An increased number of GPs are speaking to elderly patients about end of life care, however time pressures are restricting this, research from Public Health England’s National End of Life Care Intelligence Network (NEoLCIN) showed.
The proportion of GPs reporting they had never initiated the conversation with a patient has decreased from more than a third (35%) in 2012, to a quarter (25%) in 2014, showing that now 75% of doctors are discussing end of life care with patients.
While most doctors believed it was their professional duty to initiate discussions, they felt limited by time pressures, the reluctance of family members to discuss death, the passive expectation that someone else would decide on behalf of the patient, and uncertainty about their decline.

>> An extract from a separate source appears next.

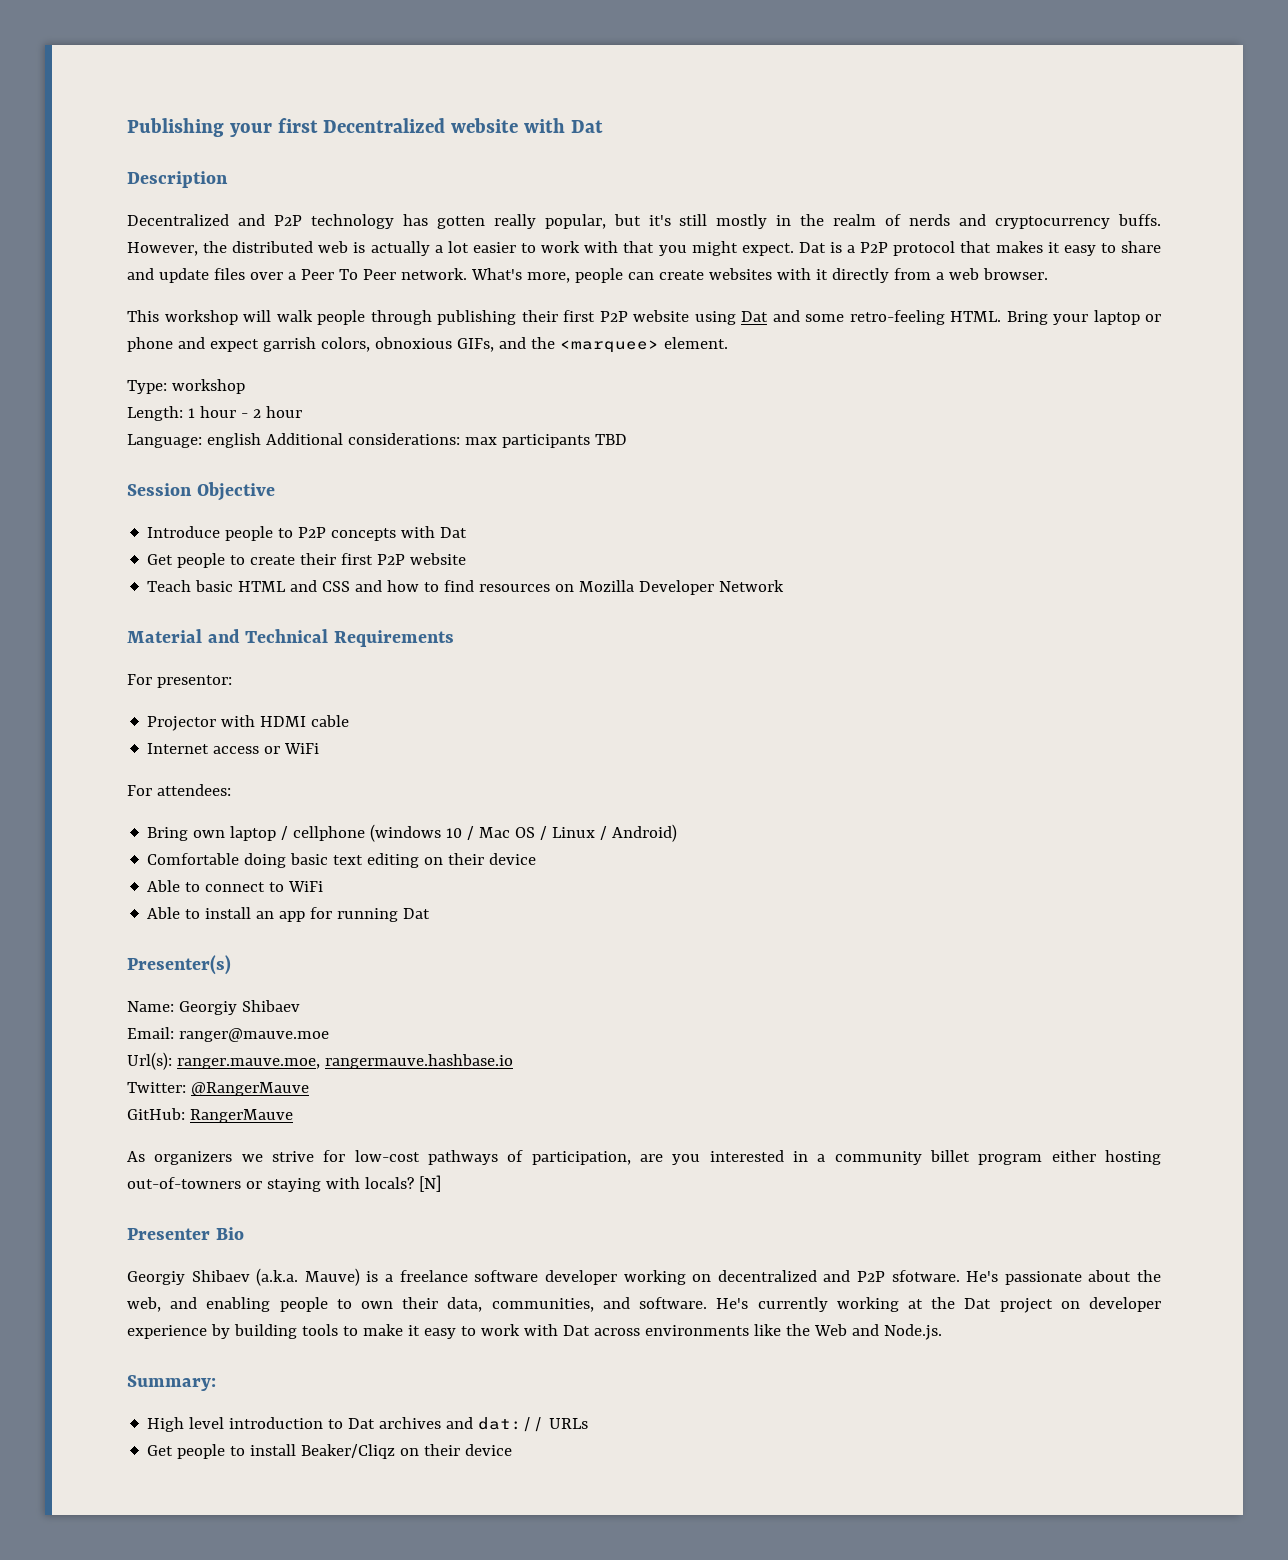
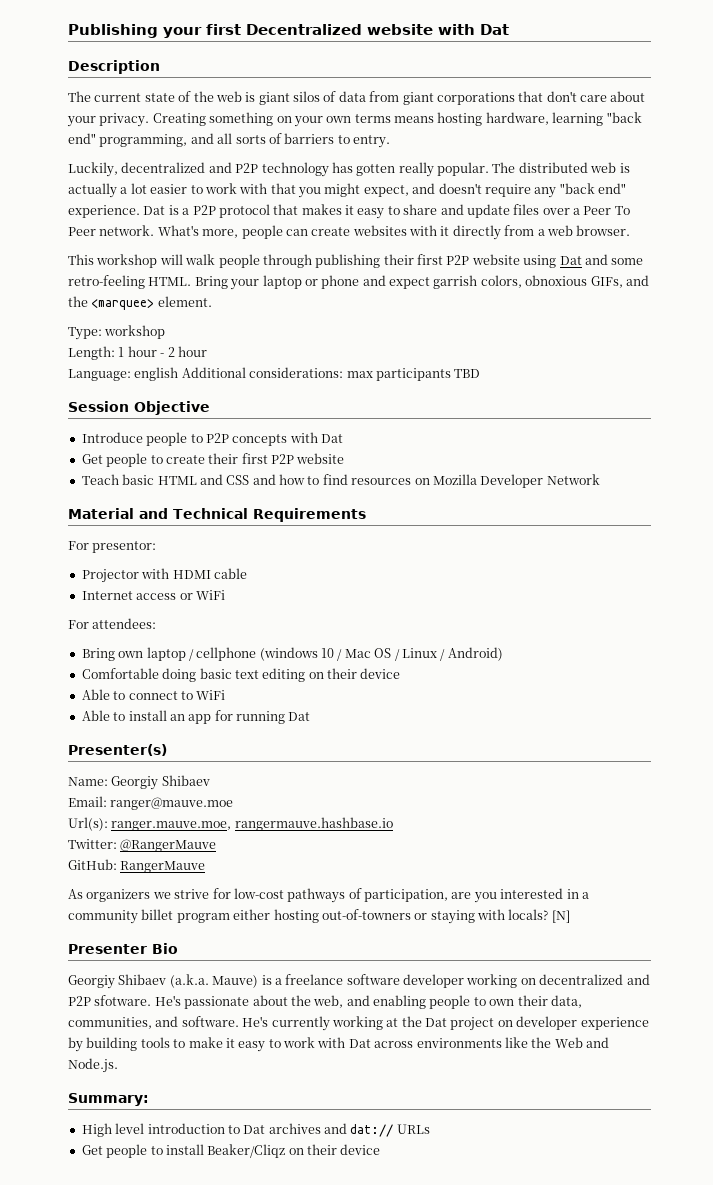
- Decentralized and P2P technology has gotten really popular, but it's still mostly in the realm of nerds and cryptocurrency buffs. However, the distributed web is actually a lot easier to work with that you might expect.
+ The current state of the web is giant silos of data from giant corporations that don't care about your privacy. Creating something on your own terms means hosting hardware, learning "back end" programming, and all sorts of barriers to entry.
+ Luckily, decentralized and P2P technology has gotten really popular. The distributed web is actually a lot easier to work with that you might expect, and doesn't require any "back end" experience.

Professor Bee Wee, NHS England’s national clinical director for End of Life Care, said: “There remains a challenge to ensure that the quality of care for people approaching the end of their lives, and those important to them, is as good as it can be, regardless of where this takes place.”

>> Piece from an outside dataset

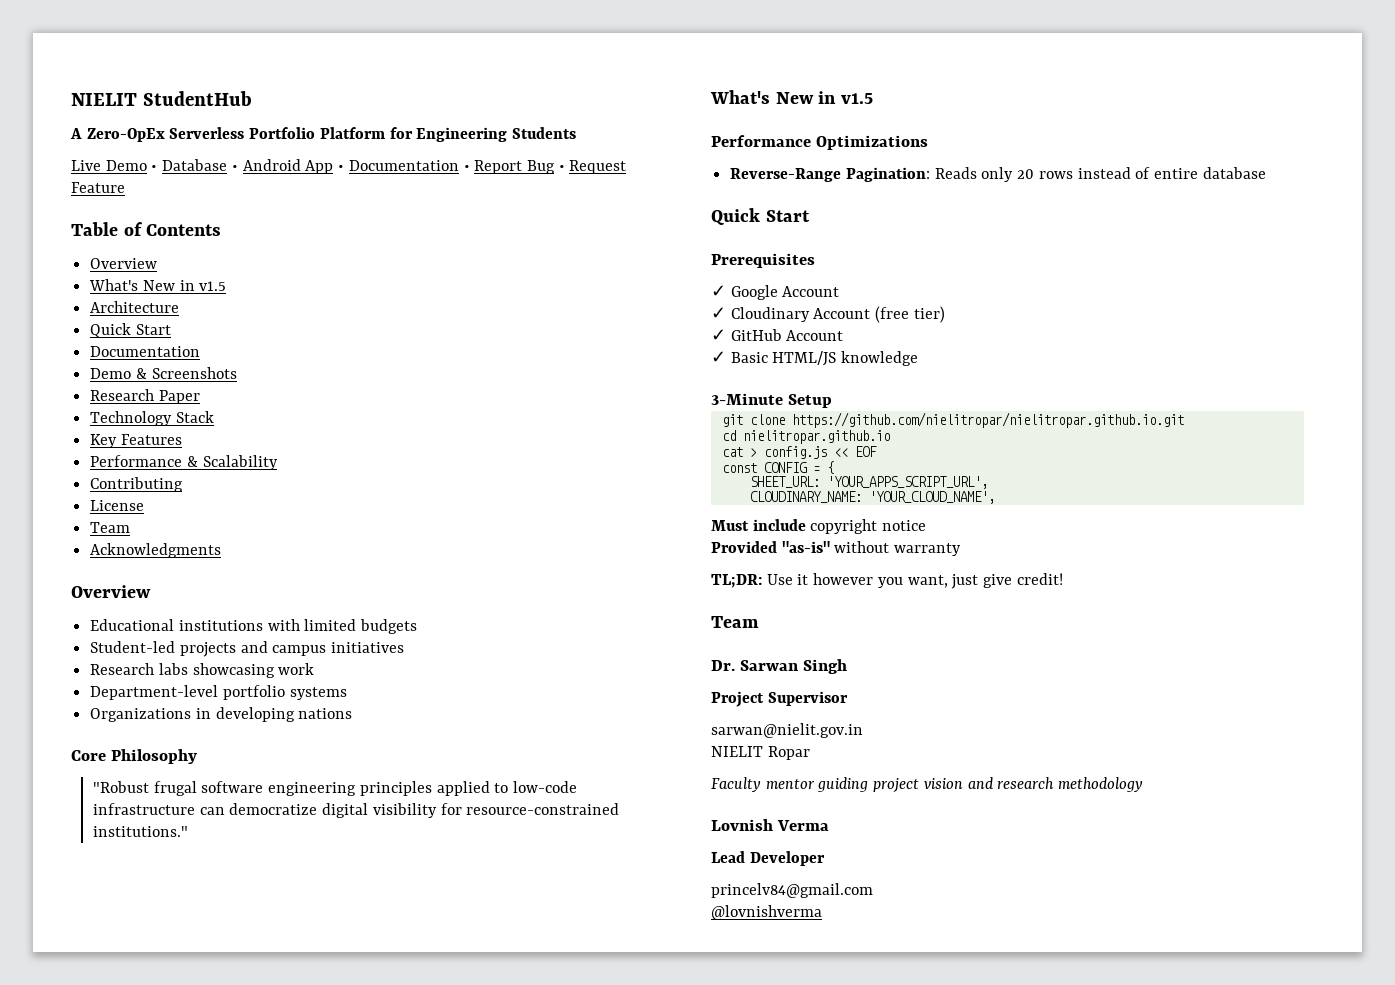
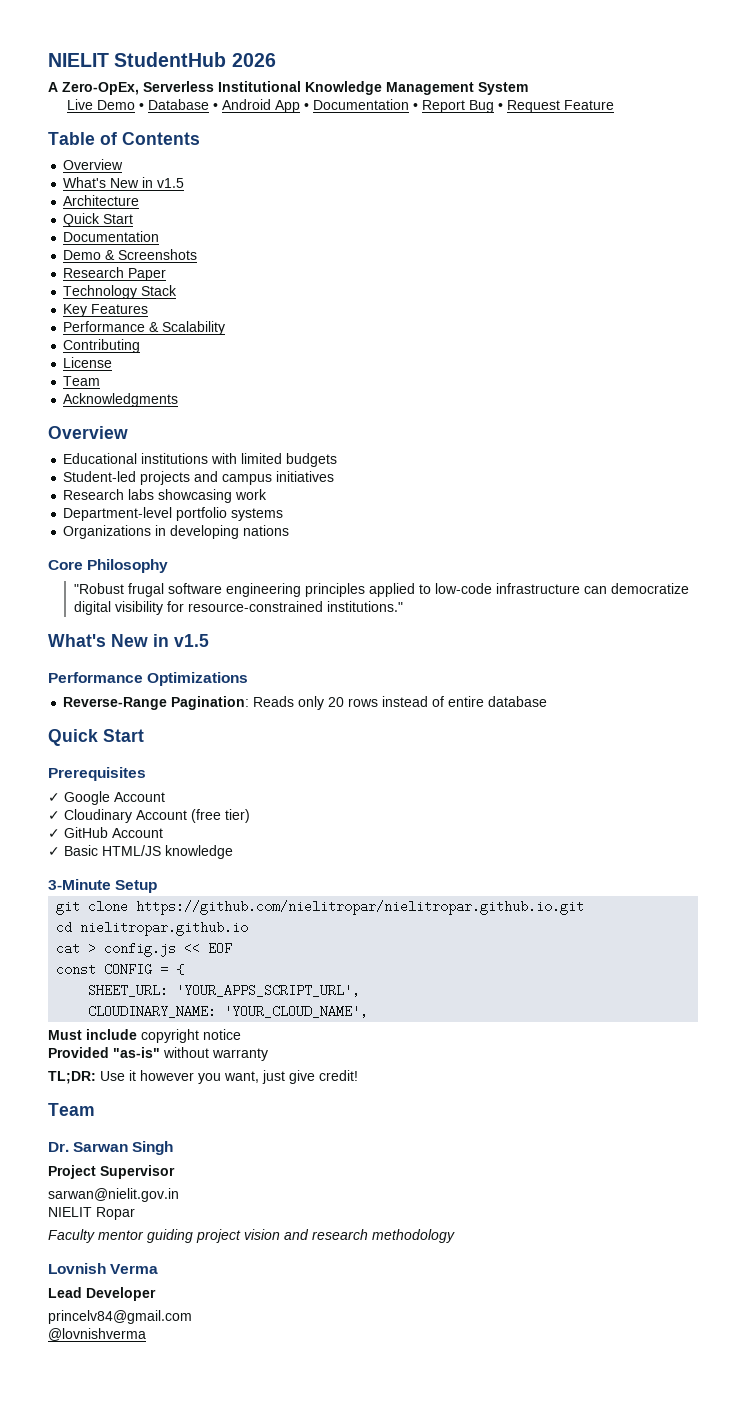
- NIELIT StudentHub
+ NIELIT StudentHub 2026
- A Zero-OpEx Serverless Portfolio Platform for Engineering Students
+ A Zero-OpEx, Serverless Institutional Knowledge Management System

The report also found that home continues to be the preferred place of death for people in England, followed by hospices and care homes.
More patients are getting their preferences as the proportion of people dying at home or in care homes has increased from 35% in 2004 to 44% in 2013. The number of people dying in hospitals has dropped by 50,000 since 2004. In 2013 it was less than half of all deaths.

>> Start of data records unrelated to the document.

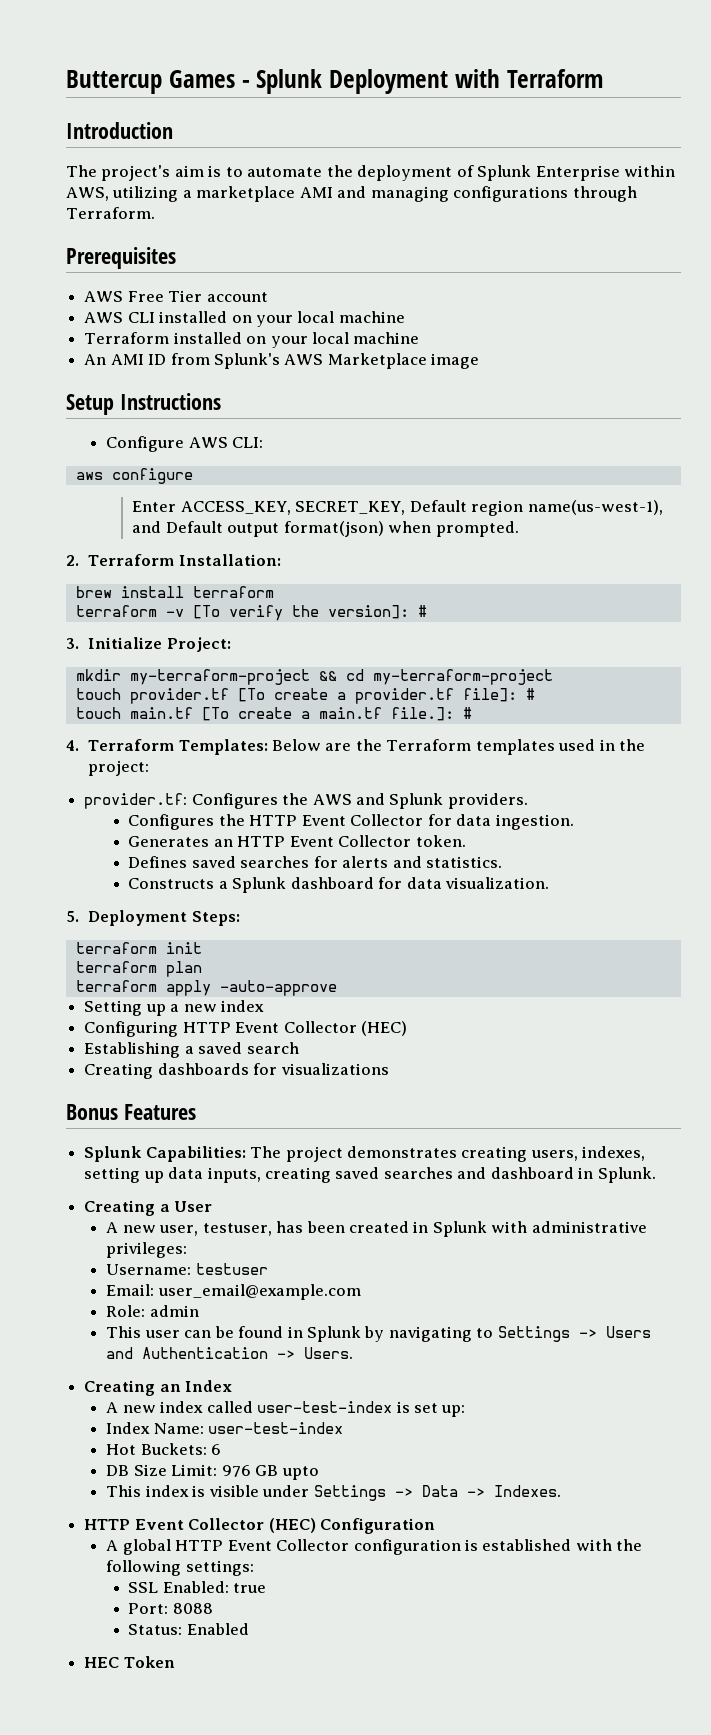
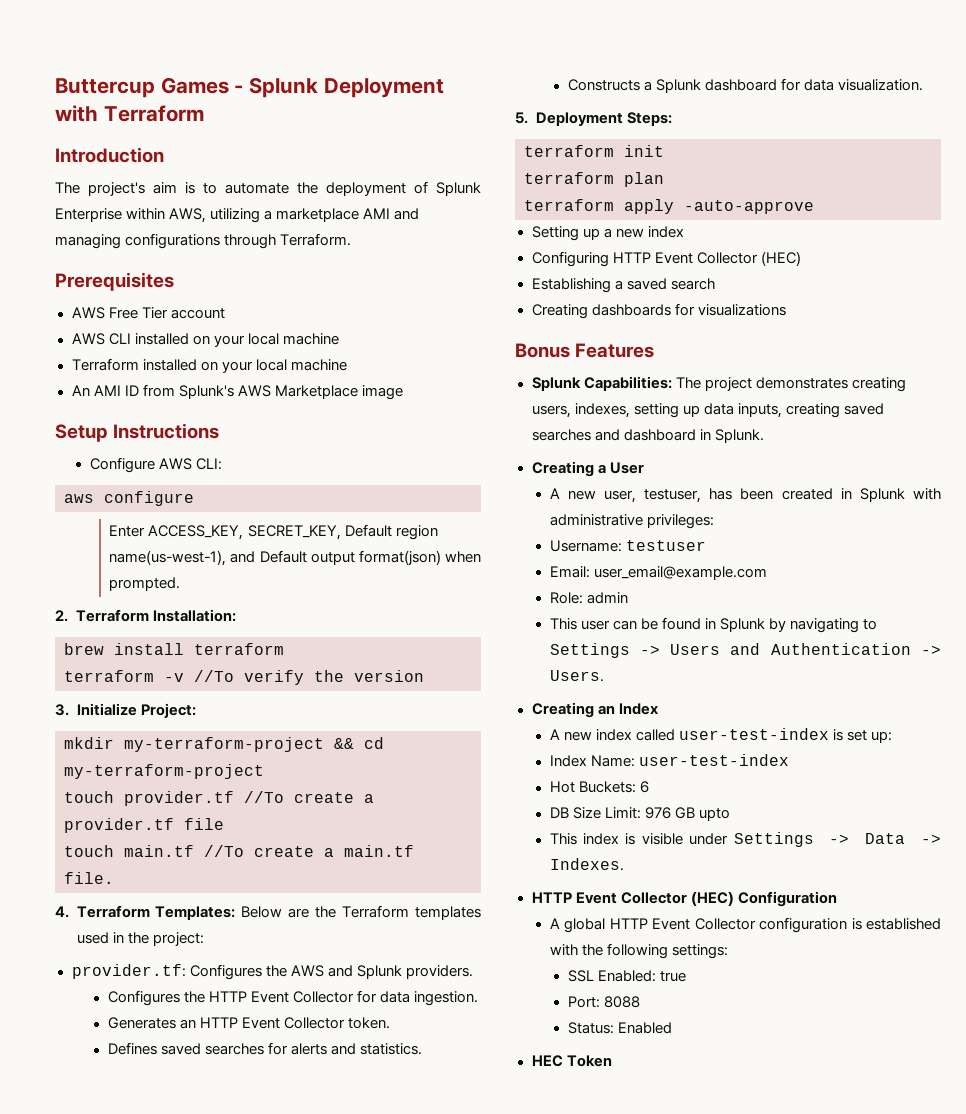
- terraform -v [To verify the version]: #
+ terraform -v //To verify the version
- touch provider.tf [To create a provider.tf file]: #
+ touch provider.tf //To create a provider.tf file
- touch main.tf [To create a main.tf file.]: #
+ touch main.tf //To create a main.tf file.

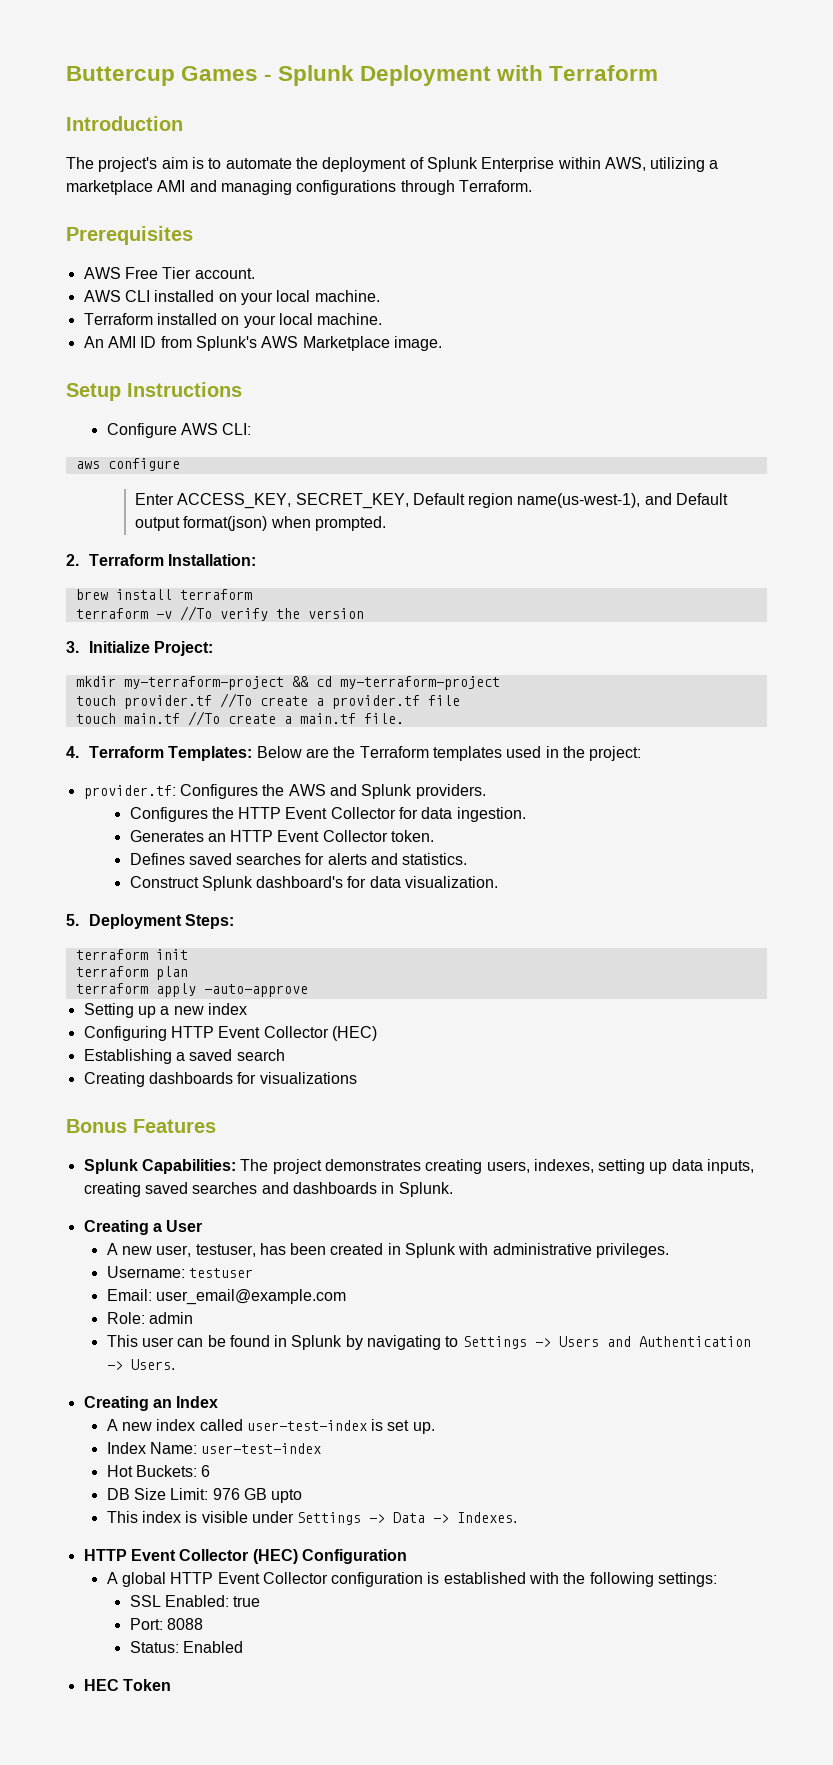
- AWS Free Tier account
+ AWS Free Tier account.
- AWS CLI installed on your local machine
+ AWS CLI installed on your local machine.
- Terraform installed on your local machine
+ Terraform installed on your local machine.
- An AMI ID from Splunk's AWS Marketplace image
+ An AMI ID from Splunk's AWS Marketplace image.
- Constructs a Splunk dashboard for data visualization.
+ Construct Splunk dashboard's for data visualization.
- Splunk Capabilities: The project demonstrates creating users, indexes, setting up data inputs, creating saved searches and dashboard in Splunk.
+ Splunk Capabilities: The project demonstrates creating users, indexes, setting up data inputs, creating saved searches and dashboards in Splunk.
- A new user, testuser, has been created in Splunk with administrative privileges:
+ A new user, testuser, has been created in Splunk with administrative privileges.
- A new index called user-test-index is set up:
+ A new index called user-test-index is set up.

Professor Julia Verne, clinical lead at Public Health England’s National End of Life Care Intelligence Network, said: “It is of course appropriate for some patients to die in hospital but this year’s findings are encouraging as our understanding of what patients want continues to improve.
“There is still work to be done to ensure we keep focus, not just on the numbers but on people’s experience of dying. However we are now a step closer to balancing out the number of people using hospital and community care,” she said.